In the short term, much hinges on trade. Most goods from the European Union are currently subject to a 10 per cent US levy, but that could jump to 50 per cent next month. Brussels has warned it may speed up retaliatory measures if Trump follows through on his tariff threats – the latest of which includes a 50 per cent levy on steel and aluminium imports.
The topic will certainly be on the agenda when German Chancellor Friedrich Merz meets Trump in Washington on Thursday. Due to the uncertainty over how the trade situation will evolve, the ECB will provide scenarios alongside its quarterly projections that day.

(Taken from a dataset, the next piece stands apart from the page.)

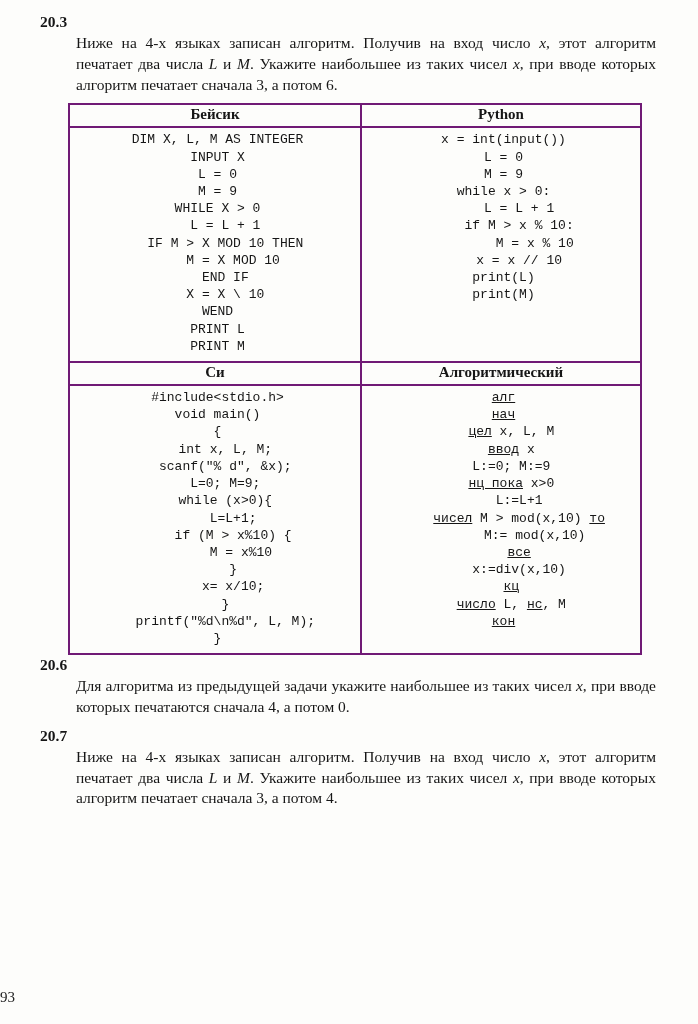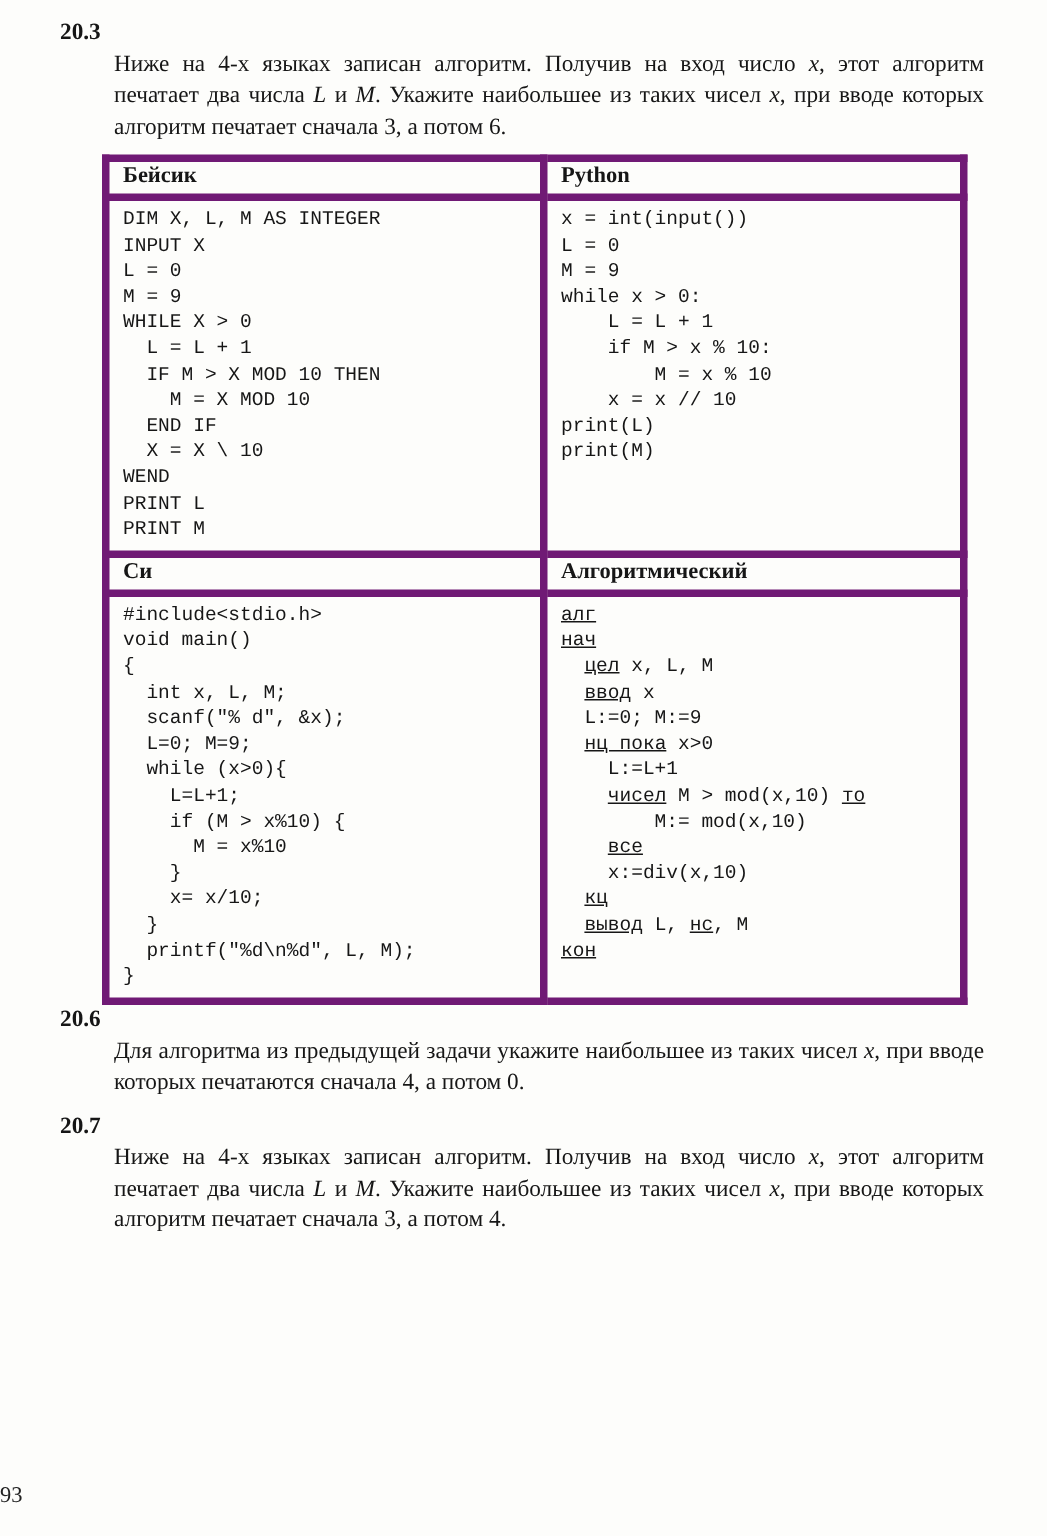"Бейсик" .code-table th,.code-table td { border: 5px solid #701a75 -> 2px solid #701a75; text-align: left -> center }
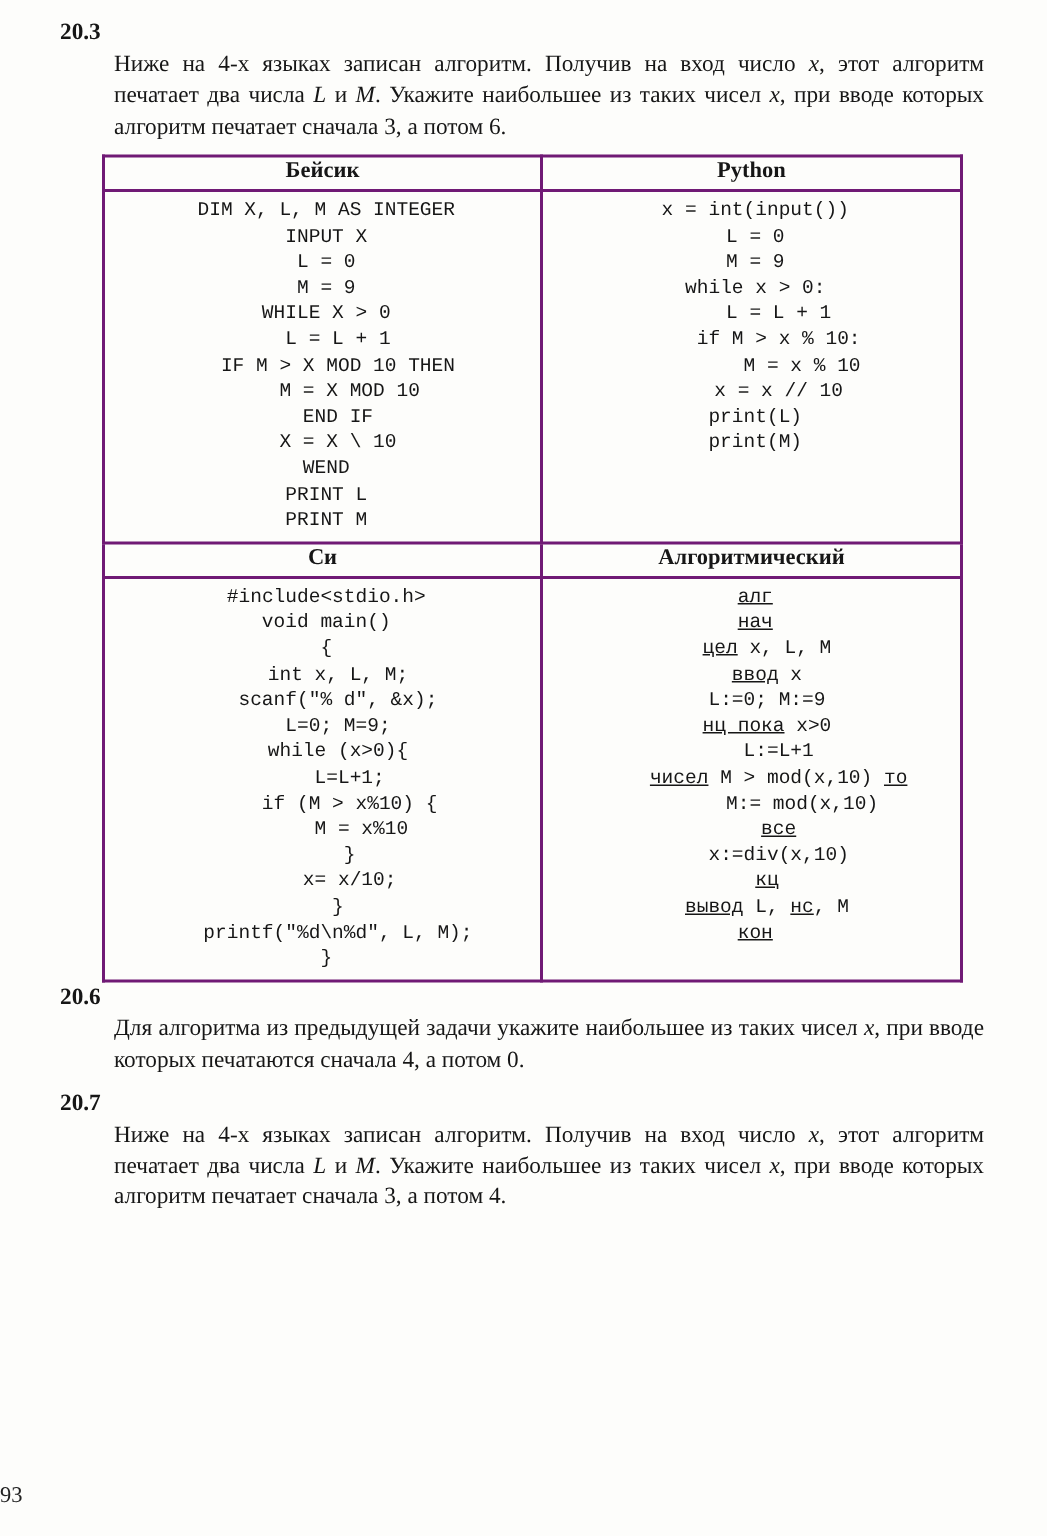"вывод" span.u { text: вывод -> число }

In March, it saw inflation slowing to 1.9 per cent in 2026 and 2 per cent and 2027, from 2.3 per cent this year. The euro's surprise advance and softer energy costs have since reinforced the retreat.
Some policymakers have suggested there'll be a downward revision to the projection – feeding a debate over the risk of undershooting 2 per cent. Lithuania's Gediminas Simkus said last week that there's a growing danger of inflation falling short of that goal.
Recent data on workers' pay have added to such concerns. The ECB's wage tracker signals a sharp slowdown in 2025 to levels below what's deemed compatible with 2 per cent inflation. That's despite unemployment holding at a record-low 6.2 per cent in April.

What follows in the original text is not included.